### REQUIRED ACTION
Locate every line in the records below that contains the word "left", and copy each one.

--- EXERCISE INPUT ---

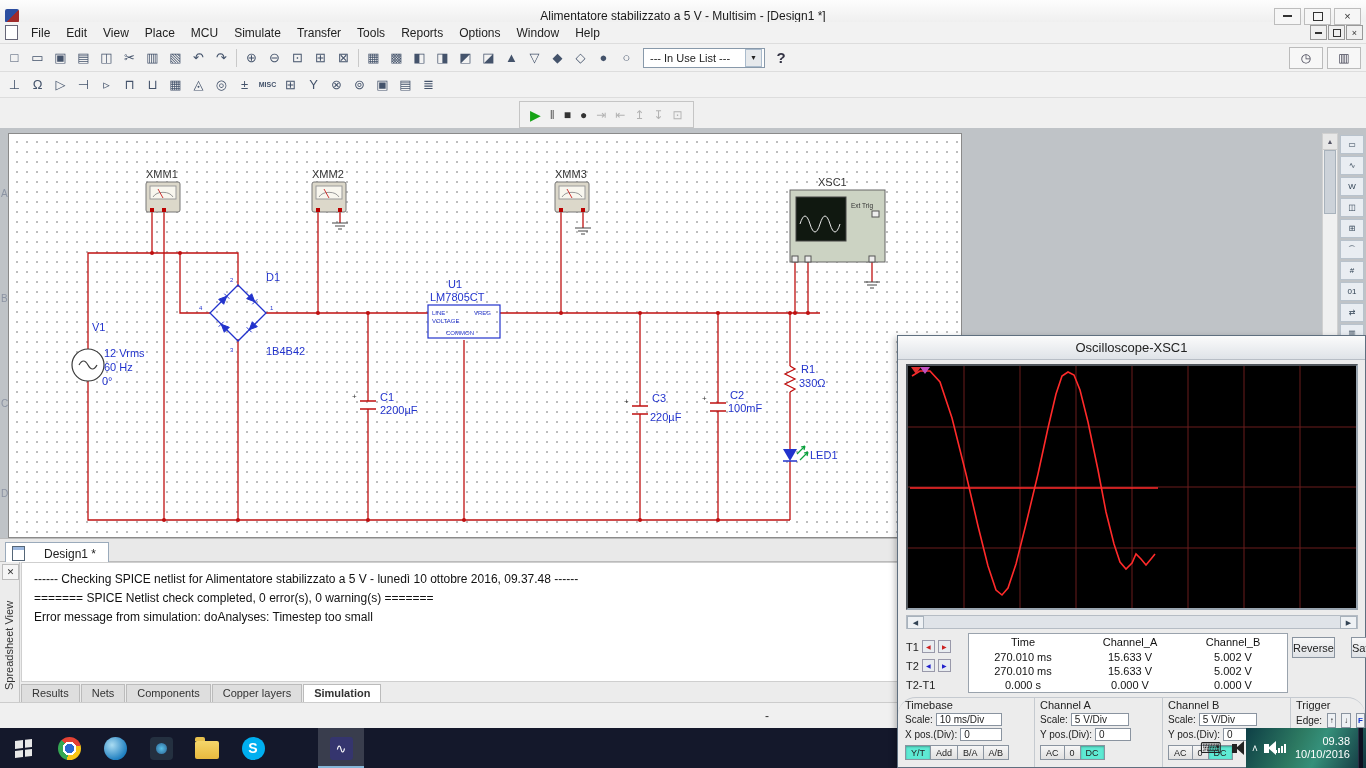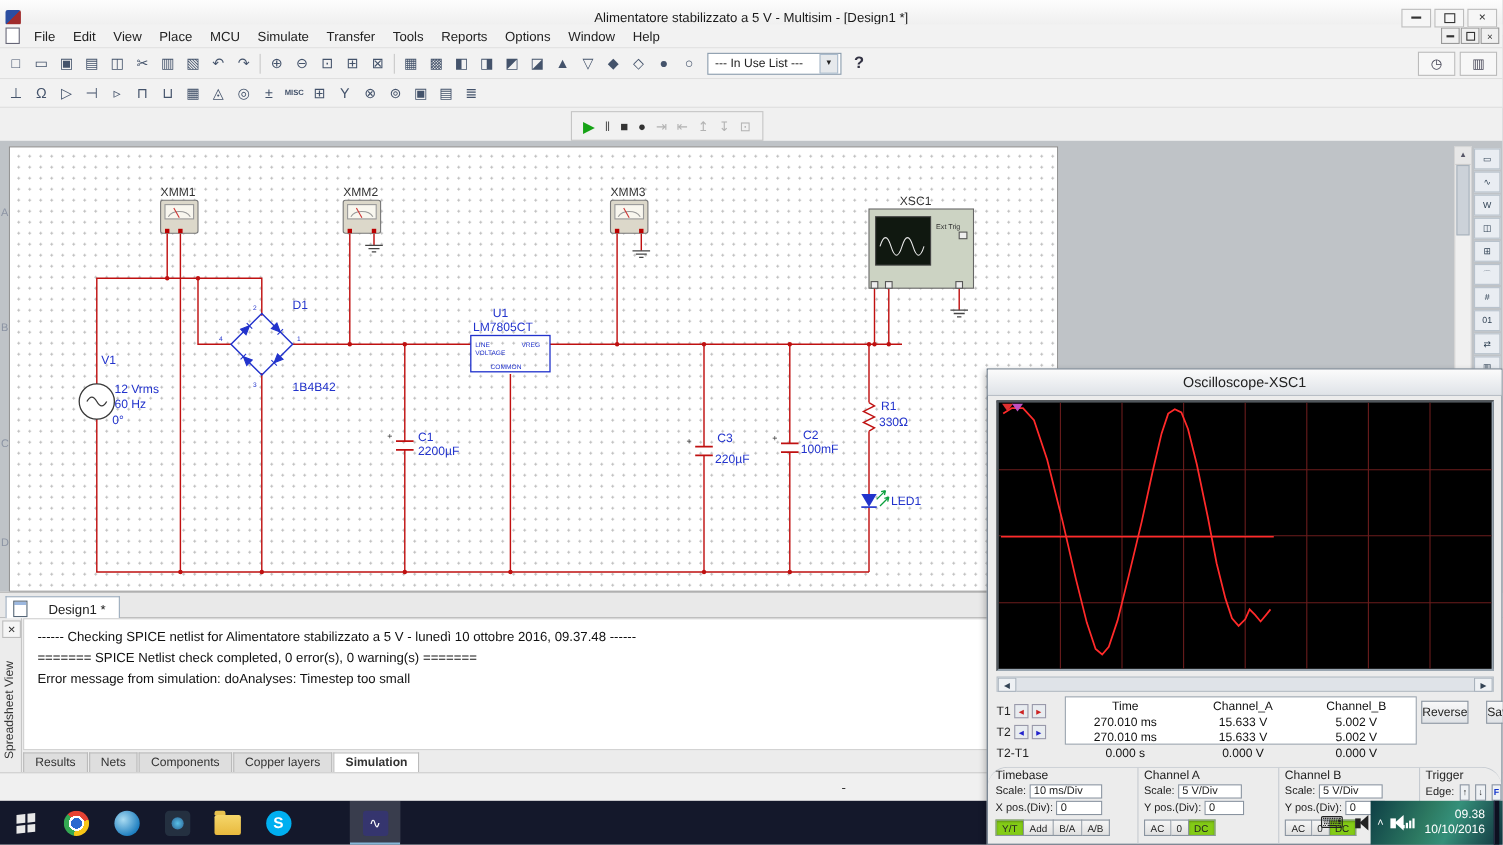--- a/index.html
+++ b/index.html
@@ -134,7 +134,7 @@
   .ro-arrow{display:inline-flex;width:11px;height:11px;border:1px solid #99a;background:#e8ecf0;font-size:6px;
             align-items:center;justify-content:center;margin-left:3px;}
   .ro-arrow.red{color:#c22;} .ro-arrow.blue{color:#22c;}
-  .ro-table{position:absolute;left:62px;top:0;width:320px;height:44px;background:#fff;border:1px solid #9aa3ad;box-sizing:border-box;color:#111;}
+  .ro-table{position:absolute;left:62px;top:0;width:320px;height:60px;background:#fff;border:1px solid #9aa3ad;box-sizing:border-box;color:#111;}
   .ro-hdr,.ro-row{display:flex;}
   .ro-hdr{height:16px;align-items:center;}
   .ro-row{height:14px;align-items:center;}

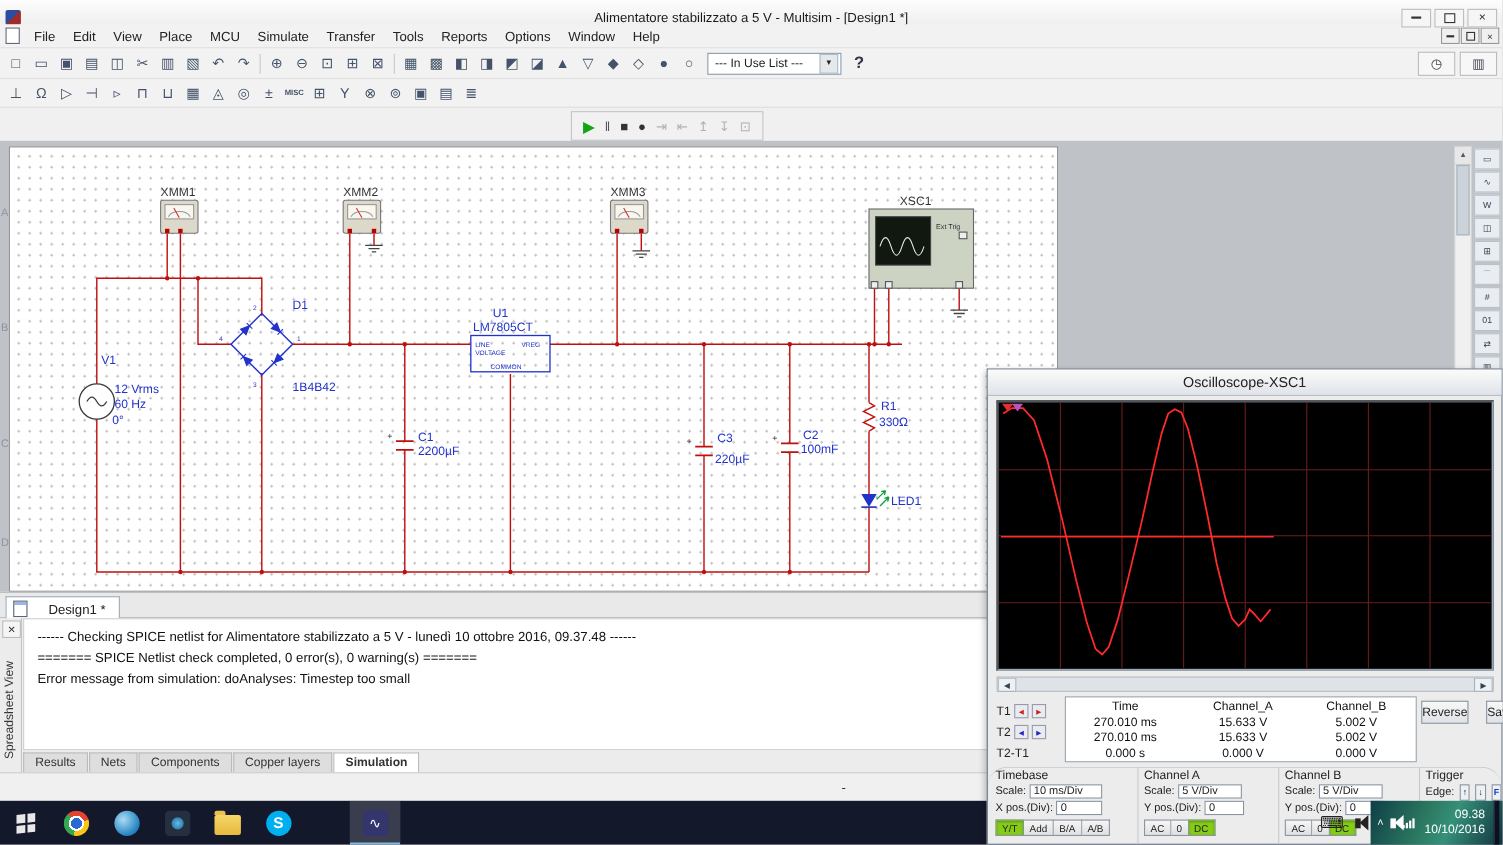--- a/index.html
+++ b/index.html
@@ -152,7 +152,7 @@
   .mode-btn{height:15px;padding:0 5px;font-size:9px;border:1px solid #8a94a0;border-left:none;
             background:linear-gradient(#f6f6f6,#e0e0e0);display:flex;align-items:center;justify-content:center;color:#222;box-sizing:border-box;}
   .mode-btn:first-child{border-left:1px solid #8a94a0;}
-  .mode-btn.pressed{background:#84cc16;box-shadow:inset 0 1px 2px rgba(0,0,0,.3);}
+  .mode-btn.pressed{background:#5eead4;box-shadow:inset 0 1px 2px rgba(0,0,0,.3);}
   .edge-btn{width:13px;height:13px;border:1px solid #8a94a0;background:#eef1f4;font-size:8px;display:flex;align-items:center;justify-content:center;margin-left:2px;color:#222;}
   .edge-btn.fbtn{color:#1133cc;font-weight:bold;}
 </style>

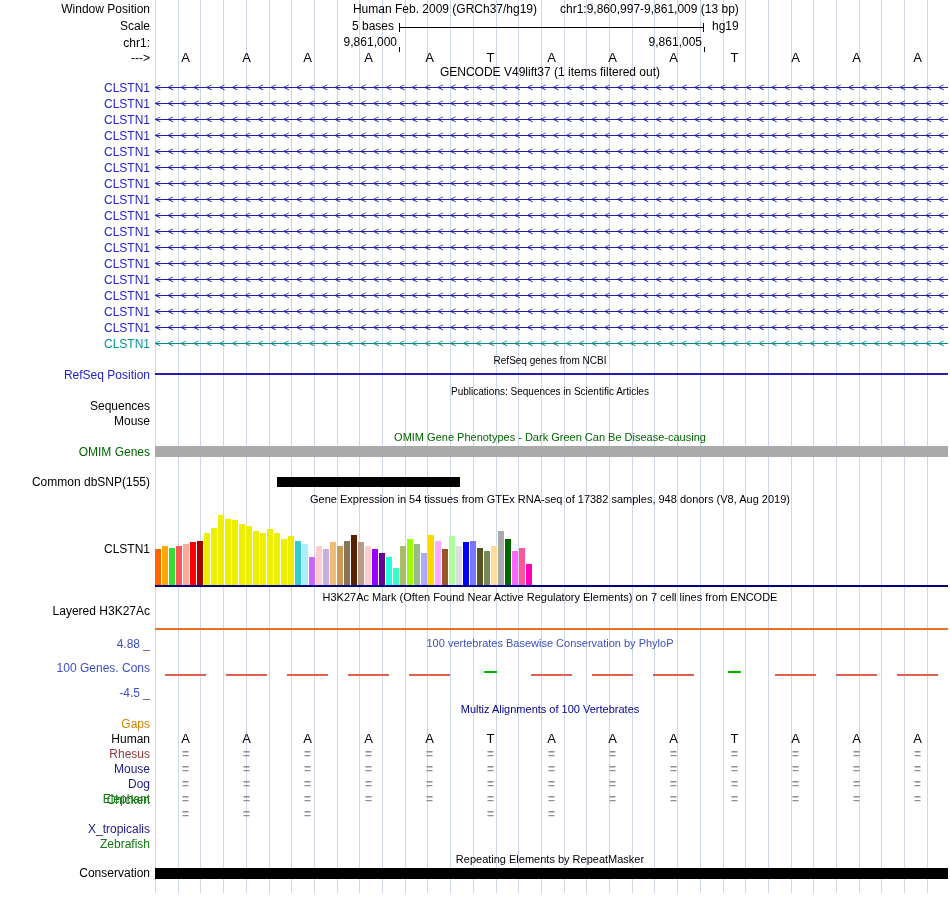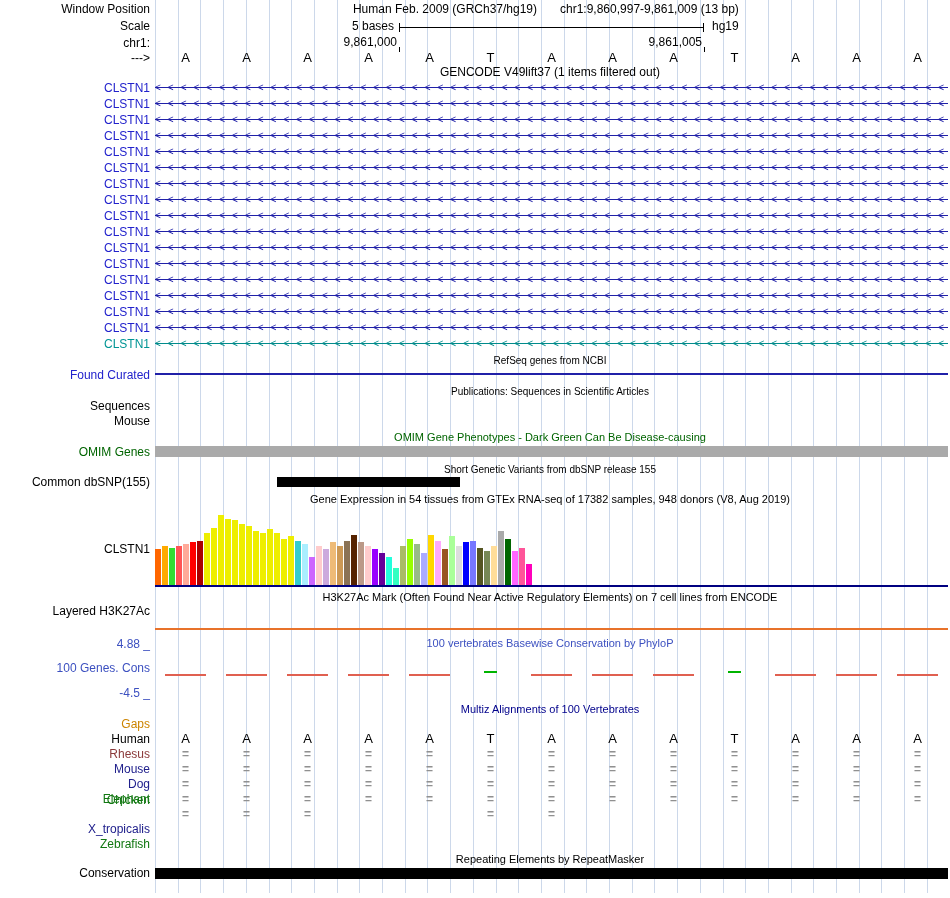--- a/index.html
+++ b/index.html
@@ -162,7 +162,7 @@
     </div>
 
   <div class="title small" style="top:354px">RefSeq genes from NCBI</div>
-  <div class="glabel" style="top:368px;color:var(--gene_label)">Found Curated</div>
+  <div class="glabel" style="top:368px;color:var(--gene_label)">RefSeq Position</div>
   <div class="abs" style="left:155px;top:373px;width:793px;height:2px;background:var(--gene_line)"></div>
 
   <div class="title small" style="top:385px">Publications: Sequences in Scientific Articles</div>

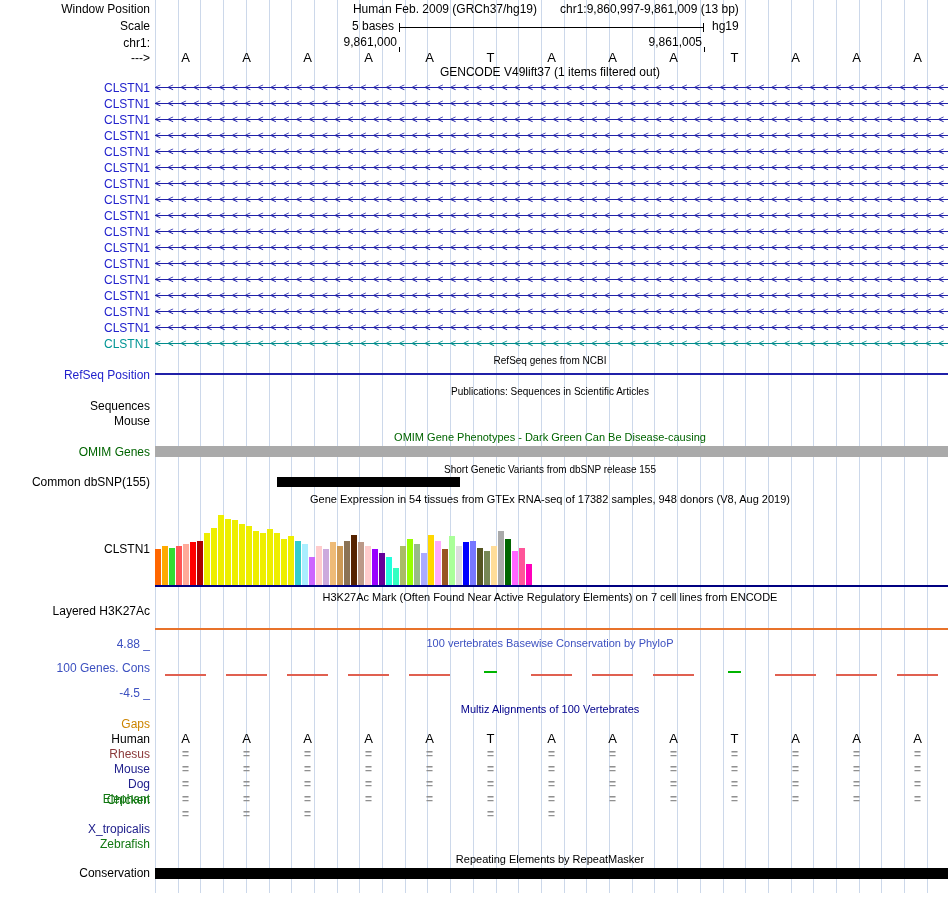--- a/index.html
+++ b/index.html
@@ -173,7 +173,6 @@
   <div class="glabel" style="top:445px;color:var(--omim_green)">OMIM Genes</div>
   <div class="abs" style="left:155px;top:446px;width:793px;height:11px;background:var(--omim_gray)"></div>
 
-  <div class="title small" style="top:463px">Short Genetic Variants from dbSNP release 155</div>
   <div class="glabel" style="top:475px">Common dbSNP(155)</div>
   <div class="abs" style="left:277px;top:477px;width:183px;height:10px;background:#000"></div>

---

### WORKED SOLUTION
             align-items:center;justify-content:center;margin-left:3px;}
-  .ro-table{position:absolute;left:62px;top:0;width:320px;height:44px;background:#fff;border:1px solid #9aa3ad;box-sizing:border-box;color:#111;}
+  .ro-table{position:absolute;left:62px;top:0;width:320px;height:60px;background:#fff;border:1px solid #9aa3ad;box-sizing:border-box;color:#111;}
   .mode-btn{height:15px;padding:0 5px;font-size:9px;border:1px solid #8a94a0;border-left:none;
   .mode-btn:first-child{border-left:1px solid #8a94a0;}
   .edge-btn{width:13px;height:13px;border:1px solid #8a94a0;background:#eef1f4;font-size:8px;display:flex;align-items:center;justify-content:center;margin-left:2px;color:#222;}
   <div class="abs" style="left:155px;top:373px;width:793px;height:2px;background:var(--gene_line)"></div>
   <div class="abs" style="left:155px;top:446px;width:793px;height:11px;background:var(--omim_gray)"></div>
   <div class="abs" style="left:277px;top:477px;width:183px;height:10px;background:#000"></div>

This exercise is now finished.